Ludovic Viaux
« Une écurie bien organisée »
Par Emmanuel Rivron
Il n’ est pas une écurie de courses performante sans garçon de voyage dévoué et à l’ écoute des chevaux. Aux petits soins des pensionnaires de Jehan Bertran de Balanda pendant de longues années, Ludovic Viaux revient avec nous sur cette belle aventure professionnelle et humaine.
Galorama. Comment avez-vous travaillé pour Jehan Bertran de Balanda?
Ludovic Viaux. Après avoir notamment exercé chez Yannick Fouin, je suis arrivé chez M. de Balanda, pour qui j’ ai travaillé pendant dix-sept ans en tant que garçon de voyage. Je suis resté jusqu’ au bout de l’ aventure. Quand je suis arrivé à l’ écurie, il y avait quand même près de 120 chevaux. C’ était une excellente écurie avec beaucoup de partants. Il n’ y avait pas une réunion d’ obstacles où nous n’ étions pas représentés.

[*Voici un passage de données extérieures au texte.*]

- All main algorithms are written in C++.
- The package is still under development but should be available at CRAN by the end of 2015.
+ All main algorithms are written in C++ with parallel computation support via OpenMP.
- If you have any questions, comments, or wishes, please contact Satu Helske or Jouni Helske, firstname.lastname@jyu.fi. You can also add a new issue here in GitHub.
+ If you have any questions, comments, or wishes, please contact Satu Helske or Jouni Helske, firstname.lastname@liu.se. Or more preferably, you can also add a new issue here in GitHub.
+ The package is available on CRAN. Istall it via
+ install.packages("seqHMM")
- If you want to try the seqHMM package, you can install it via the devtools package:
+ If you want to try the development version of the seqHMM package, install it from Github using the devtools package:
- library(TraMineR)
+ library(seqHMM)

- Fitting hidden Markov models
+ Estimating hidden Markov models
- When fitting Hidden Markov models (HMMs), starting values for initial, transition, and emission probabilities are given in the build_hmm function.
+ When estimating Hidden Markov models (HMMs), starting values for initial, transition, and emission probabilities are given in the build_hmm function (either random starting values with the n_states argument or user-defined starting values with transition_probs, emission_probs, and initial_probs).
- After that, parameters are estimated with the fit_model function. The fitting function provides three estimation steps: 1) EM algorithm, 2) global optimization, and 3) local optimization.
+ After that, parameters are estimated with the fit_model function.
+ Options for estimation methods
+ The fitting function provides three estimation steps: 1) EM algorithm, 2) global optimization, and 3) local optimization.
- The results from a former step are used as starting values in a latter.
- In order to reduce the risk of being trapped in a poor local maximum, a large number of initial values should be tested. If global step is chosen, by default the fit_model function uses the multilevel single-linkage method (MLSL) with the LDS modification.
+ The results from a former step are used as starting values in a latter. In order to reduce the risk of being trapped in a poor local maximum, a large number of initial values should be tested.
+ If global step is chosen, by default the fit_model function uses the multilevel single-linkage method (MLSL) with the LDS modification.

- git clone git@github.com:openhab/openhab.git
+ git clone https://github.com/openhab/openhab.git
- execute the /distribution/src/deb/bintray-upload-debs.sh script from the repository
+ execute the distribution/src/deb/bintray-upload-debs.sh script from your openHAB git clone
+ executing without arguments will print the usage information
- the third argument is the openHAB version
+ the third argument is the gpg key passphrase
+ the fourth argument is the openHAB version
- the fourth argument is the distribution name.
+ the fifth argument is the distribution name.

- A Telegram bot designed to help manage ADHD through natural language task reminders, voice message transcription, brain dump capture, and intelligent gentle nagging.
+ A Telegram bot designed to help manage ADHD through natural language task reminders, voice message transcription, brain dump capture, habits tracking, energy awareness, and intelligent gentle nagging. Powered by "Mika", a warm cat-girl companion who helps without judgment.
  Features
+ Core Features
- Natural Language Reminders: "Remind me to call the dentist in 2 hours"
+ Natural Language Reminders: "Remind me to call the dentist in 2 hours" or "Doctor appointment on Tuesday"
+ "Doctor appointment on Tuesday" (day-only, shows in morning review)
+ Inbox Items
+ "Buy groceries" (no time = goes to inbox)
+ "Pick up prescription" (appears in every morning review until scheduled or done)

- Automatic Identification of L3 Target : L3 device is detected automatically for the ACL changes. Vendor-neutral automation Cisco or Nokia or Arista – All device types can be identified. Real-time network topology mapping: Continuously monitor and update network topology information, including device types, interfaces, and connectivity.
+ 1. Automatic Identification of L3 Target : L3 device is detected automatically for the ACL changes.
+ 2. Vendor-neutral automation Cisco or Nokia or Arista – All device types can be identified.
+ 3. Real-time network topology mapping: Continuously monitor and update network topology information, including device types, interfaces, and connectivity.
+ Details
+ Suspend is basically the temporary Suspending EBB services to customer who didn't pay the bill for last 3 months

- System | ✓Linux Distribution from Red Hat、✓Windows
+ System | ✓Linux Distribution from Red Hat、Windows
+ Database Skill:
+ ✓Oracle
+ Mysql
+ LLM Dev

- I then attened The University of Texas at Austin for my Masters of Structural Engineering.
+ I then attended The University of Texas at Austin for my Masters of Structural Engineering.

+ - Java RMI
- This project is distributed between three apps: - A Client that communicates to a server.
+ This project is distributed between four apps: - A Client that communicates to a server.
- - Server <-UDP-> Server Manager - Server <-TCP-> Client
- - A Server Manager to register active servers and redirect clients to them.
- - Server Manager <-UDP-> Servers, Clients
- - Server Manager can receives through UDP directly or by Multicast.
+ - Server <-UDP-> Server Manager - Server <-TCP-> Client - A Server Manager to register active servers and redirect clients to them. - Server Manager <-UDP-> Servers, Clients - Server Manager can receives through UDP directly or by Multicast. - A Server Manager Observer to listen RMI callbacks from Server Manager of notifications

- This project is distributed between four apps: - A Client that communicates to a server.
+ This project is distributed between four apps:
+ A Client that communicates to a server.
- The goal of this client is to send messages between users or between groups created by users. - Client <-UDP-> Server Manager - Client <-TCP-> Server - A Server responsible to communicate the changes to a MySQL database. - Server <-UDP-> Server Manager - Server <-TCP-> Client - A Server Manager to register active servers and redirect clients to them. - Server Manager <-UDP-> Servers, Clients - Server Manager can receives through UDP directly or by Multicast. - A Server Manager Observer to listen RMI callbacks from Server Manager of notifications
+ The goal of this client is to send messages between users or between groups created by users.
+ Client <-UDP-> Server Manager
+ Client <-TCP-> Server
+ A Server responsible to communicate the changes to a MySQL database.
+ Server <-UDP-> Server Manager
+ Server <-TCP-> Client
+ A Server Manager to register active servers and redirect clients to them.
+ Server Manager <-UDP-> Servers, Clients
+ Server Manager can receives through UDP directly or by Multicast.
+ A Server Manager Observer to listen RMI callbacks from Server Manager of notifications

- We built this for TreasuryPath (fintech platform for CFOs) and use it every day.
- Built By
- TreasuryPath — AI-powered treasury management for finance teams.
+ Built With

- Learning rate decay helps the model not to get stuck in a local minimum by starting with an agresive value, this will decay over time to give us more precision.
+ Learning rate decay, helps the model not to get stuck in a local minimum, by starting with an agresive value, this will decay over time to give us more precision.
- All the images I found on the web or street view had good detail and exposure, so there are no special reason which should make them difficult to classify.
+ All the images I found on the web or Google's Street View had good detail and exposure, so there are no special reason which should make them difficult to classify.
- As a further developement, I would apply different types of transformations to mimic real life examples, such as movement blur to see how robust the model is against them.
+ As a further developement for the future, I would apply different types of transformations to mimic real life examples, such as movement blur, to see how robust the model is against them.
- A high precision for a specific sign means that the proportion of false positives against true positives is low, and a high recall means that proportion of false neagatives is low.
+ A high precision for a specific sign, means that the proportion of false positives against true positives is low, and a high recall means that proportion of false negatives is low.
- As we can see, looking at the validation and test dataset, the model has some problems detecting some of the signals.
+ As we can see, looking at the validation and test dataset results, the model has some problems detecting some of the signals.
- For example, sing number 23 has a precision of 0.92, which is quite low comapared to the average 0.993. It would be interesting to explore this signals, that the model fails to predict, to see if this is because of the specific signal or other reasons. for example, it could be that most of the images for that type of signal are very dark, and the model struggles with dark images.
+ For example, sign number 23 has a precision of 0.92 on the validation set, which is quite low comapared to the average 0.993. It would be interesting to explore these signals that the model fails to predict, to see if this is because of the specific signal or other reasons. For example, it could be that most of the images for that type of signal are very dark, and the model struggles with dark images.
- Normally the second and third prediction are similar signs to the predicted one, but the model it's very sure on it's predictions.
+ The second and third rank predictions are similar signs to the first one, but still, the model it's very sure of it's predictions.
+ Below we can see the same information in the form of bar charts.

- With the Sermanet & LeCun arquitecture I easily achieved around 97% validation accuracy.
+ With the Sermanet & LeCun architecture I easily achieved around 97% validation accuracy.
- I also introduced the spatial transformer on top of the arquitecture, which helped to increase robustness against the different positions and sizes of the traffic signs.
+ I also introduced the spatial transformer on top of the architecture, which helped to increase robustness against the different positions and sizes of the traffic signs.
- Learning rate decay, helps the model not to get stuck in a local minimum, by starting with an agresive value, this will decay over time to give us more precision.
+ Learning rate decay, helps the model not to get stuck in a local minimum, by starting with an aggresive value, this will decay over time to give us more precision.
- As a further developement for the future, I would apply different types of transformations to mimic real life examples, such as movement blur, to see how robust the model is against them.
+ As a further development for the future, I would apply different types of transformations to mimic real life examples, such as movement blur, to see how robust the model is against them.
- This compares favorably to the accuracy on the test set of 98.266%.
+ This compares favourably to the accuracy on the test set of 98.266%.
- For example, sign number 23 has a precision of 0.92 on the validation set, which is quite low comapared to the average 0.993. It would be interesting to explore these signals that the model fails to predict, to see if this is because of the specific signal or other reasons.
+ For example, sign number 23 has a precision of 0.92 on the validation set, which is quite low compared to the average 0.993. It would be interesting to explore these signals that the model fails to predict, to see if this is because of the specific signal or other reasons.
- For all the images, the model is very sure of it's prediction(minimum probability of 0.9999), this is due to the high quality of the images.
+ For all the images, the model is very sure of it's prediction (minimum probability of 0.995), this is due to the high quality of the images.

G. Pourquoi êtes-vous resté autant d’ années au service de Jehan Bertran de Balanda?
L. V. M. de Balanda était assez proche de ses employés, même s’ il y avait naturellement des
prises de tête comme dans toutes les relations. C’ était une écurie bien organisée, avec un patron qui était toujours correct dans les horaires de son personnel.
G. Vous souvenez-vous de voyages en particulier?
L. V. L’ écurie m’ a permis de voyager aux quatre coins de l’ Hexagone. Je me rappelle notamment avoir emmené Nahual dans le Sud, où il a remporté le Grand Prix du Département 06 – Défi du Galop à Cagnes( Listed). Je me souviens particulièrement d’ un déplacement vers Lyon. Comme la jument qui y courait voyageait mal, M. de Balanda avait embarqué avec elle une sorte de statue à taille humaine pour qu’ elle se sente accompagnée dans le camion. Ça avait fait rire pas mal de monde en arrivant sur l’ hippodrome.
Jehan Bertran de Balanda, l ' entraîneur, Christophe Pieux, le jockey, et Ludovic Viaux, le garçon de voyage, flattant Kauto Stone après son succès dans le Maurice Gillois.